Is Data the New DNA?

April 29, 2018

Firstly an apology. If you clicked the link expecting some sort of Muskian vision about life evolving in bytes then I’m sorry to disappoint and even more sorry to have resorted to click bait.

No the subject of this report is about data and liberty, perhaps a more important topic, especially to those deprived of their’s. A room full of IoT experts, criminal lawyers and privacy campaigners gathered to chew over disclosure of data from connected devices in criminal proceedings. In the process the contributors revealed some deeply worrying things about how much data can be excavated and posed some searching questions about over-reliance on data. Just as DNA evidence has become less persuasive on its own, it may be that we find that data cannot be trusted as much as some prosecutors might hope.

Neil Brown set the scene with a masterly review of both the types of device now collecting your data and the frameworks that private actors and the State have to get hold of it. The broad powers built into the Investigatory Powers Act 2016, with its vague notion of what is data and what is content, pose a particular problem for those trying to contain disclosure.
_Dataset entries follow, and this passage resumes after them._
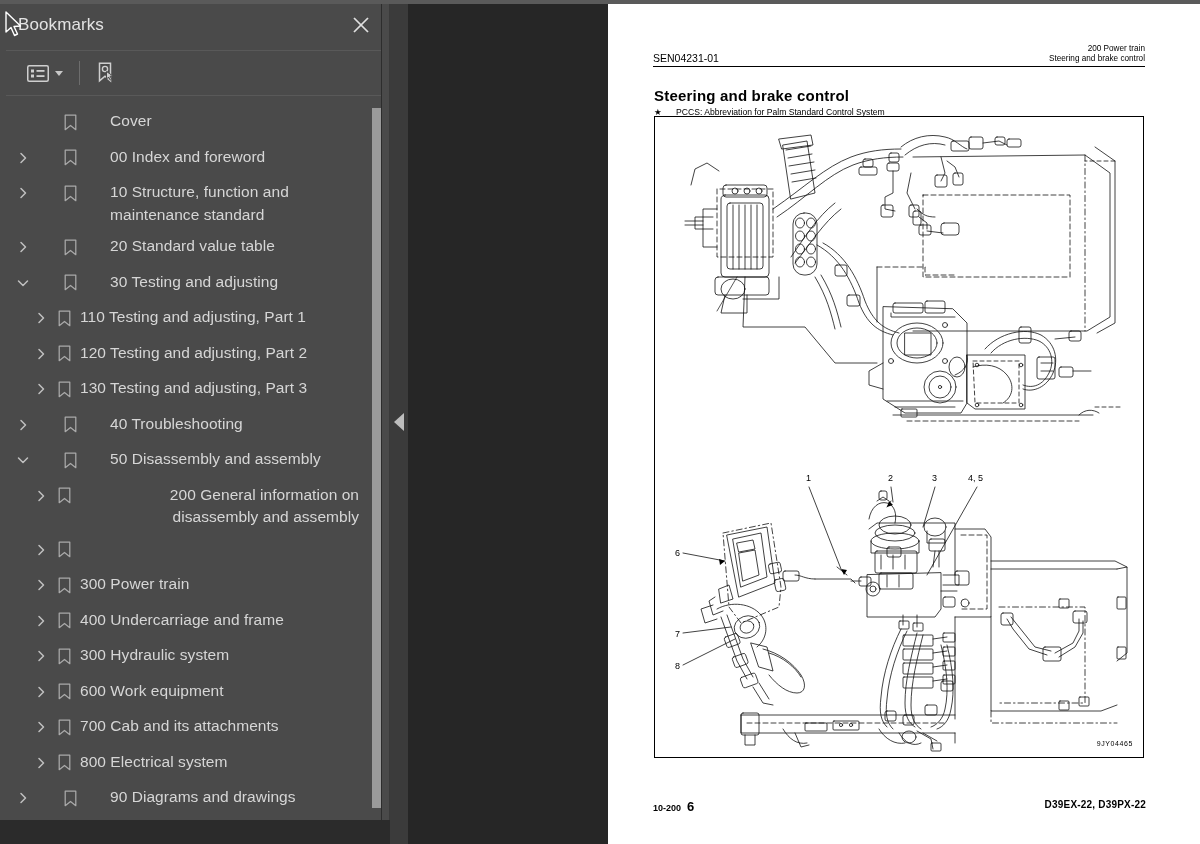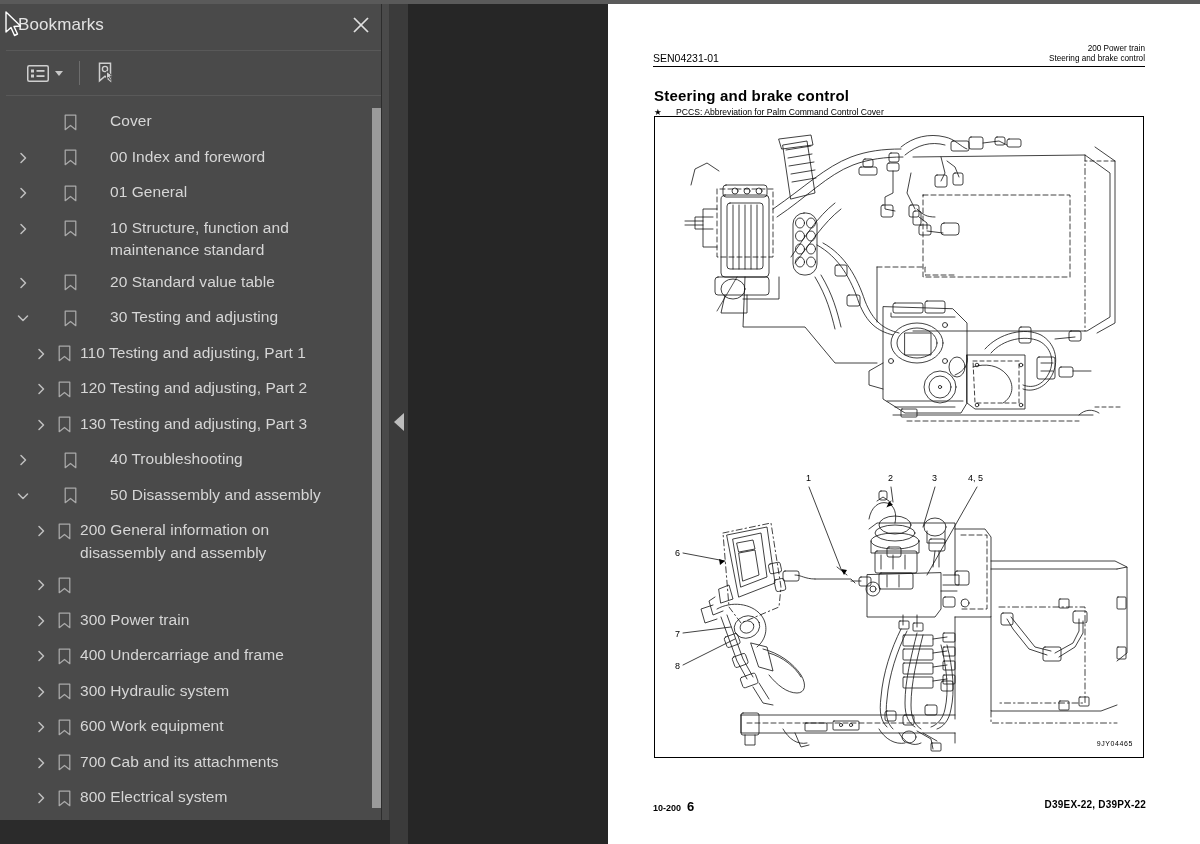--- a/index.html
+++ b/index.html
@@ -611,7 +611,7 @@
 
       <div class="pg-note">
         <span class="star">★</span>
-        <span>PCCS: Abbreviation for Palm Command Control Cover</span>
+        <span>PCCS: Abbreviation for Palm Standard Control System</span>
       </div>
 
       <div class="fig-box">

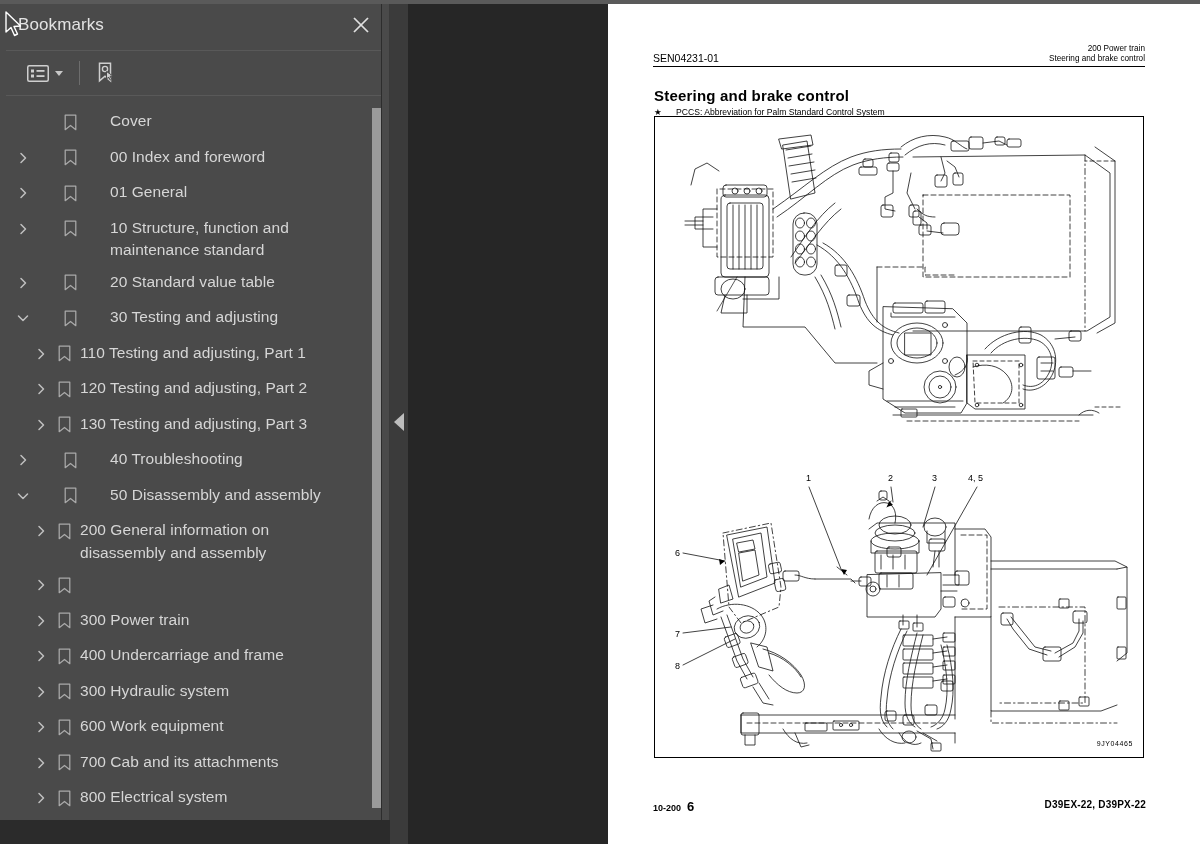--- a/index.html
+++ b/index.html
@@ -350,19 +350,6 @@
             </svg>
           </span>
           <span class="bm-label">00 Index and foreword</span>
-        </div>
-        <div class="bm-row lvl1">
-          <span class="twisty">
-            <svg width="12" height="12" viewBox="0 0 12 12">
-              <path d="M4 1.5 L8.5 6 L4 10.5" fill="none" stroke="#c0c0c0" stroke-width="1.5" stroke-linecap="round" stroke-linejoin="round"></path>
-            </svg>
-          </span>
-          <span class="bm-ico">
-            <svg width="13" height="17" viewBox="0 0 13 17">
-              <path d="M1.2 1.1 h10.6 v14.6 l-5.3 -4.2 l-5.3 4.2 z" fill="none" stroke="#a9a9a9" stroke-width="1.25" stroke-linejoin="round"></path>
-            </svg>
-          </span>
-          <span class="bm-label">01 General</span>
         </div>
         <div class="bm-row lvl1">
           <span class="twisty">

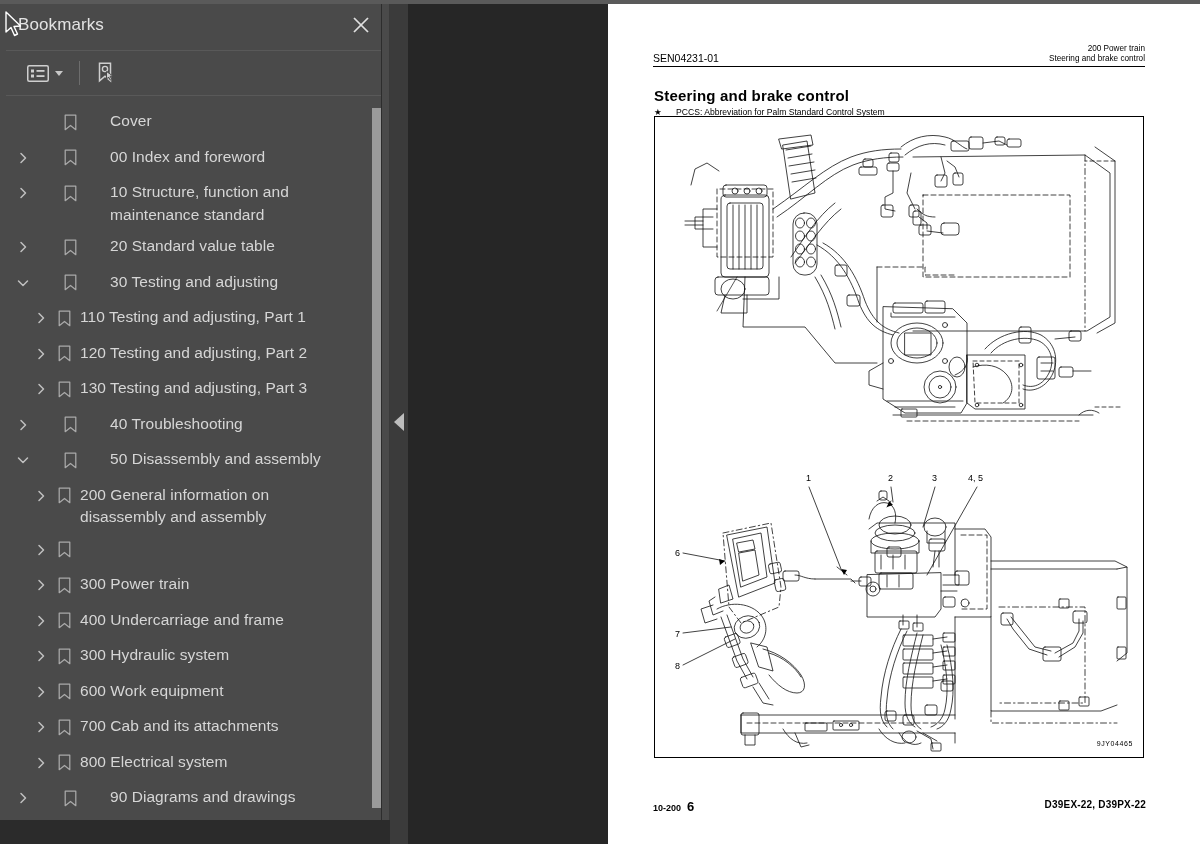--- a/index.html
+++ b/index.html
@@ -105,7 +105,7 @@
     position: relative;
   }
   .bm-row.lvl1 { padding-left: 12px; gap: 24px; }
-  .bm-row.lvl2 { padding-left: 30px; }
+  .bm-row.lvl2 { padding-left: 30px; text-align: right; }
   .twisty {
     flex: 0 0 22px;
     width: 22px; height: 26px;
He also highlighted how anyone can now search the IoT using the Shodan search engine and pondered whether, if the police use it, their activity amounts to police surveillance

Millie Graham Wood of Privacy International then raised the questions that PI would like to see tackled before it’s too late, as we cannot afford to wait for case law to resolve them. Inaccurate and discriminatory data is one concern. Another is data asymmetry, meaning the situation where the defendant is up against a deluge of data potentially mined by State actors. More worrying is the potential to tamper with the evidential data. She recounted the bungled attempts of the Baltimore Police to create false video evidence for drugs prosecutions, which, although amateurish, demonstrated that, when combined with technology to create fake videos, data may not be trustworthy in court. 

That data could also be inadvertently misleading. For instance can you be sure the defendant was wearing the Fitbit at the time of the data in question? To rephrase an old joke, on the Internet of Things nobody knows you’re a dog. The other major gap is that so much of this data is subject to a lack of understanding as to what is happening inside the “black box”. Are we really confident that the algorithms are accurately monitoring your emotional state, heart rate and other possibly tell-tale signs of guilt or innocence.

Two short presentations by criminal lawyers then connected these speculations to the real world of criminal defence. 

Paris Theodorou, of Hodge Jones & Allen, looked at what is admissible, informing us that hacked data may be relied on as there is no doctrine in UK law, in contrast to the US, that prevents use of evidence that is the “fruit of the poison tree. The judge will look at the probative value, perhaps after hearing argument in chambers, but on the face of it, such data is fair game. So in a rape trial, it may be that data from the alleged perpetrator’s sex doll could be disclosed with a presumably deleterious impact on the defendant’s case.

Myles Jackman, a well known defender of clients charged with possession of illegal pornography, then raised the problem of the reverse burden of proof. The existence of illegal imagery on a PC is used as proof of automatic guilt and there seems to be no need for the prosecution to explain how it got there. It is for the defence to come up with a rational explanation as to why their client did not download it, which is a reversal of the normal burden in criminal cases. To illustrate this point he mentioned one client of his who is now in jail because a member of his What’s App group shared an illegal image that was then downloaded onto his client’s phone automatically as the client had forgotten, or been unaware, that the app might do that. 

His views were not without controversy, as there was healthy debate from the floor over the applicability of this apparent reversal in strict liability cases.

However, to my mind, despite these disagreements over the legal niceties, the take-away theme of the evening was that we are at the start of an educational process. Nobody argued that data should not be an important part of a wider collection of evidence but the explosion of available data has outpaced the knowledge of both defendant lawyers and indeed the prosecutors: police officers are transformed into ‘forensic data experts’ after a three-day training course. 

So the apparent inviolability of data as firm evidence needs to be questioned through a greater knowledge of how it might be collected, when and where it was collected and what the algorithms are doing with it. As one questioner said, this is not just a matter for lawyers, juries (who are the wider public) also need to be educated. Otherwise data really does risk becoming the new DNA and depriving innocent people of their liberty.